O prejuízo estimado com as fraudes ultrapassa R$ 15 milhões, considerando benefícios já pagos e os valores programados para depósitos futuros. A investigação continua em andamento para identificar outros servidores públicos que possam estar envolvidos no esquema.

O funcionário preso responderá pelos crimes de estelionato qualificado, inserção de dados falsos em sistema de informações, peculato e associação criminosa. Se condenado por todos os delitos, a pena pode superar 20 anos de reclusão.

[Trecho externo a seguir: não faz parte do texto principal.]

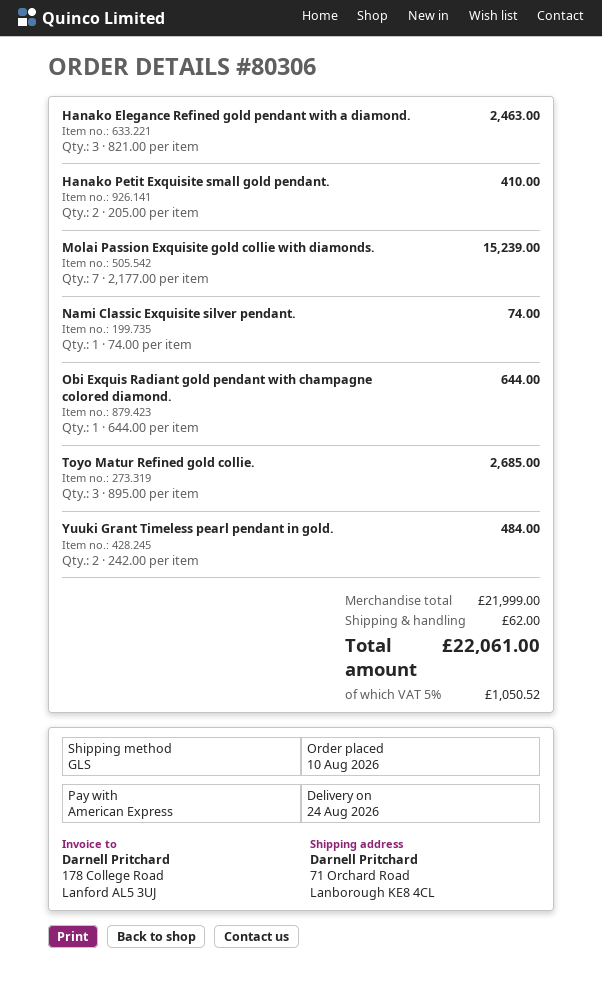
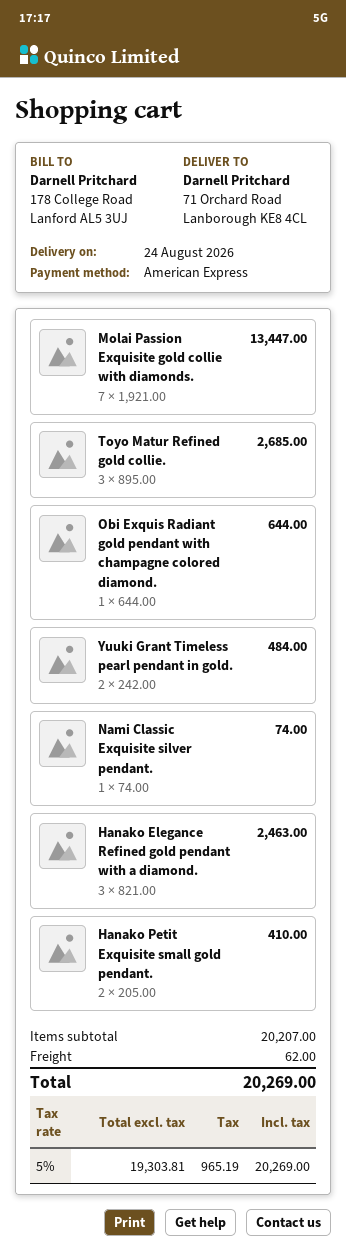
Molai Passion Exquisite gold collie with diamonds.: 7 x 2177.00 = 15239.00 -> 7 x 1921.00 = 13447.00
subtotal: 21999.00 -> 20207.00
tax: 5% = 1050.52 -> 5% = 965.19
total: 22061.00 -> 20269.00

“A fraude previdenciária desvia recursos que deveriam ser destinados a trabalhadores que realmente contribuíram para o sistema. A atuação da Polícia Federal e dos órgãos de controle é essencial para coibir esses desvios e garantir a integridade da Previdência Social”, afirmou o delegado responsável pela operação.

Histórico de fiscalização

Esta não é a primeira operação desse tipo no país. Nos últimos anos, a Polícia Federal, em parceria com o INSS e a CGU, vem intensificando o combate a fraudes previdenciárias. Em 2024, a Força-Tarefa Previdenciária realizou mais de 40 operações em todo o Brasil, resultando na prisão de mais de 200 pessoas e na recuperação de aproximadamente R$ 120 milhões aos cofres públicos.

Os órgãos de controle têm investido em cruzamento de dados e inteligência artificial para identificar padrões suspeitos de concessão de benefícios. O uso de ferramentas tecnológicas permite detectar inconsistências como vínculos empregatícios simultâneos incompatíveis, contribuições retroativas suspeitas e beneficiários com dados cadastrais duplicados.

Impacto para os segurados

Especialistas ouvidos pela reportagem destacam que esquemas como este não apenas lesam o erário, mas também comprometem a credibilidade do sistema previdenciário e podem impactar negativamente o tempo de processamento de benefícios legítimos. Cada benefício fraudulento concedido sobrecarrega a máquina pública e atrasa a análise de pedidos reais de milhares de segurados que aguardam na fila do INSS.

A Caixa Econômica Federal informou, por meio de nota, que colabora integralmente com as investigações e que instaurou procedimento administrativo disciplinar para apurar a conduta do funcionário. A instituição reforçou que possui mecanismos internos de controle e que vem modernizando seus sistemas para evitar esse tipo de irregularidade.

Orientações para denúncias

A população pode contribuir com o combate a fraudes previdenciários por meio dos canais de denúncia da Ouvidoria do INSS (telefone 135) ou da Polícia Federal (site oficial). Denúncias anônimas são aceitas e podem fornecer informações valiosas para novas investigações.

Perguntas frequentes sobre o caso

  • O que é a Operação Cartão Marcado? É a operação da Polícia Federal que investiga um funcionário da Caixa Econômica Federal suspeito de fraudar benefícios previdenciários.
  • Qual o valor do prejuízo estimado? As investigações apontam que o prejuízo aos cofres públicos pode ultrapassar R$ 15 milhões.
  • O funcionário foi preso? Sim, a Justiça Federal decretou a prisão temporária do investigado, cumprida na manhã desta sexta-feira.
  • Como denunciar fraudes previdenciárias? Pelos canais oficiais da Ouvidoria do INSS (135) ou pelo site da Polícia Federal.